Work task:
Exact copy without images: repeat every entry as written.

Records:
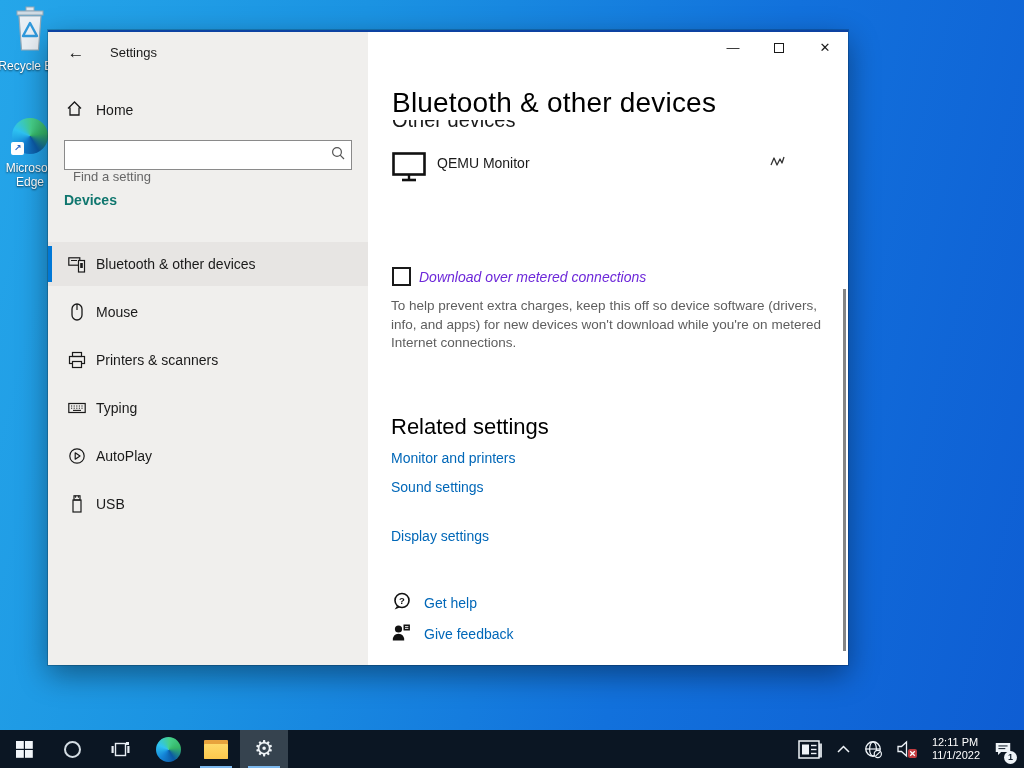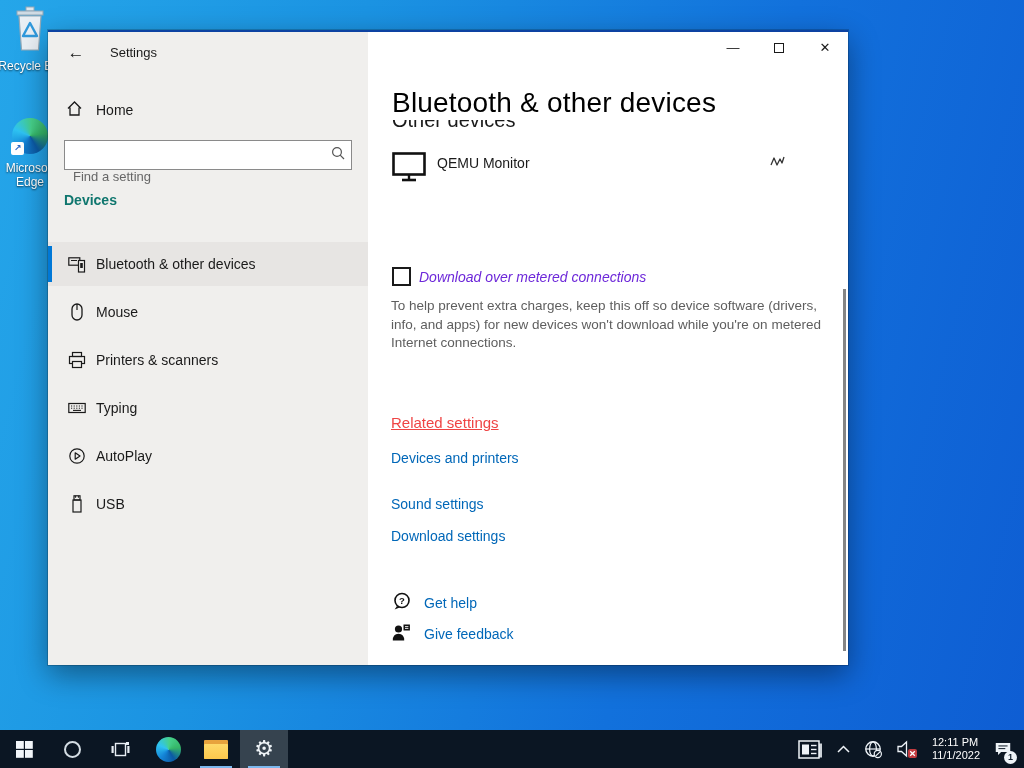--- a/index.html
+++ b/index.html
@@ -73,23 +73,23 @@
   .clipped-heading { position:absolute; left:24px; top:88px; height:13px; overflow:hidden; }
   .clipped-heading span { display:block; font-size:20px; line-height:24px; margin-top:-12px; color:#1a1a1a; }
   .device-row-icon { position:absolute; left:24px; top:120px; }
   .device-name { position:absolute; left:69px; top:123px; font-size:14px; }
   .cursor-scribble { position:absolute; left:402px; top:122px; }
   .metered-check { position:absolute; left:24px; top:235px; width:19px; height:19px;
     border:2px solid #1a1a1a; background:#fff; }
   .metered-label { position:absolute; left:51px; top:237px; font-size:14px; color:#6d28d9;font-style:italic; }
   .metered-desc { position:absolute; left:23px; top:265px; width:444px; font-size:13.5px;
     line-height:18.5px; color:#5e5e5e; }
-  .related-heading { position:absolute; left:23px; top:382px; font-size:15px; color:#ef4444;text-decoration:underline; }
+  .related-heading { position:absolute; left:23px; top:382px; font-size:22px; color:#000000; }
   .slink { position:absolute; left:23px; font-size:14px; color:#0067b8; cursor:pointer; }
-  #slink-0 { top:418px; } #slink-1 { top:464px; } #slink-2 { top:496px; }
+  #slink-0 { top:418px; } #slink-1 { top:447px; } #slink-2 { top:496px; }
   .help-row-ic { position:absolute; left:24px; width:19px; height:19px; }
   .help-lb { position:absolute; left:56px; font-size:14px; color:#0067b8; cursor:pointer; }
   #gethelp-ic { top:560px; } #gethelp-lb { top:563px; }
   #feedback-ic { top:591px; } #feedback-lb { top:594px; }
   .scroll-thumb { position:absolute; right:2px; top:257px; width:3px; height:362px; background:#858585; }
 
   
   .taskbar { position:absolute; left:0; bottom:0; width:100%; height:38px; background:#0b1623;
     display:flex; align-items:stretch; z-index:10; }
   .tb-tile { width:48px; display:flex; align-items:center; justify-content:center; position:relative; }
@@ -254,23 +254,23 @@
       <svg width="17" height="13" viewBox="0 0 17 13">
           <path d="M1,10 L4,3 L7,10 L10,4 L12,8 L14,2" fill="none" stroke="#333" stroke-width="1.3" stroke-linejoin="round"></path>
         </svg>
     </span>
 
     <div class="metered-check"></div>
     <div class="metered-label">Download over metered connections</div>
     <div class="metered-desc">To help prevent extra charges, keep this off so device software (drivers, info, and apps) for new devices won't download while you're on metered Internet connections.</div>
 
     <div class="related-heading">Related settings</div>
-    <div class="slink" id="slink-0">Devices and printers</div>
+    <div class="slink" id="slink-0">Monitor and printers</div>
     <div class="slink" id="slink-1">Sound settings</div>
-    <div class="slink" id="slink-2">Download settings</div>
+    <div class="slink" id="slink-2">Display settings</div>
 
     <span class="help-row-ic" id="gethelp-ic">
       <svg width="19" height="19" viewBox="0 0 19 19">
           <circle cx="10" cy="8.5" r="7" fill="none" stroke="#111" stroke-width="1.6"></circle>
           <path d="M5,14 L2.6,17.4 L7.6,15.6" fill="#111"></path>
           <text x="10" y="12" font-size="9.5" font-weight="bold" fill="#111" text-anchor="middle" font-family="Liberation Sans,sans-serif">?</text>
         </svg>
     </span>
     <span class="help-lb" id="gethelp-lb">Get help</span>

Completed task:
--- a/index.html
+++ b/index.html
@@ -73,23 +73,23 @@
   .clipped-heading { position:absolute; left:24px; top:88px; height:13px; overflow:hidden; }
   .clipped-heading span { display:block; font-size:20px; line-height:24px; margin-top:-12px; color:#1a1a1a; }
   .device-row-icon { position:absolute; left:24px; top:120px; }
   .device-name { position:absolute; left:69px; top:123px; font-size:14px; }
   .cursor-scribble { position:absolute; left:402px; top:122px; }
   .metered-check { position:absolute; left:24px; top:235px; width:19px; height:19px;
     border:2px solid #1a1a1a; background:#fff; }
   .metered-label { position:absolute; left:51px; top:237px; font-size:14px; color:#6d28d9;font-style:italic; }
   .metered-desc { position:absolute; left:23px; top:265px; width:444px; font-size:13.5px;
     line-height:18.5px; color:#5e5e5e; }
-  .related-heading { position:absolute; left:23px; top:382px; font-size:15px; color:#ef4444;text-decoration:underline; }
+  .related-heading { position:absolute; left:23px; top:382px; font-size:22px; color:#000000; }
   .slink { position:absolute; left:23px; font-size:14px; color:#0067b8; cursor:pointer; }
-  #slink-0 { top:418px; } #slink-1 { top:464px; } #slink-2 { top:496px; }
+  #slink-0 { top:418px; } #slink-1 { top:447px; } #slink-2 { top:496px; }
   .help-row-ic { position:absolute; left:24px; width:19px; height:19px; }
   .help-lb { position:absolute; left:56px; font-size:14px; color:#0067b8; cursor:pointer; }
   #gethelp-ic { top:560px; } #gethelp-lb { top:563px; }
   #feedback-ic { top:591px; } #feedback-lb { top:594px; }
   .scroll-thumb { position:absolute; right:2px; top:257px; width:3px; height:362px; background:#858585; }
 
   
   .taskbar { position:absolute; left:0; bottom:0; width:100%; height:38px; background:#0b1623;
     display:flex; align-items:stretch; z-index:10; }
   .tb-tile { width:48px; display:flex; align-items:center; justify-content:center; position:relative; }
@@ -254,23 +254,23 @@
       <svg width="17" height="13" viewBox="0 0 17 13">
           <path d="M1,10 L4,3 L7,10 L10,4 L12,8 L14,2" fill="none" stroke="#333" stroke-width="1.3" stroke-linejoin="round"></path>
         </svg>
     </span>
 
     <div class="metered-check"></div>
     <div class="metered-label">Download over metered connections</div>
     <div class="metered-desc">To help prevent extra charges, keep this off so device software (drivers, info, and apps) for new devices won't download while you're on metered Internet connections.</div>
 
     <div class="related-heading">Related settings</div>
-    <div class="slink" id="slink-0">Devices and printers</div>
+    <div class="slink" id="slink-0">Monitor and printers</div>
     <div class="slink" id="slink-1">Sound settings</div>
-    <div class="slink" id="slink-2">Download settings</div>
+    <div class="slink" id="slink-2">Display settings</div>
 
     <span class="help-row-ic" id="gethelp-ic">
       <svg width="19" height="19" viewBox="0 0 19 19">
           <circle cx="10" cy="8.5" r="7" fill="none" stroke="#111" stroke-width="1.6"></circle>
           <path d="M5,14 L2.6,17.4 L7.6,15.6" fill="#111"></path>
           <text x="10" y="12" font-size="9.5" font-weight="bold" fill="#111" text-anchor="middle" font-family="Liberation Sans,sans-serif">?</text>
         </svg>
     </span>
     <span class="help-lb" id="gethelp-lb">Get help</span>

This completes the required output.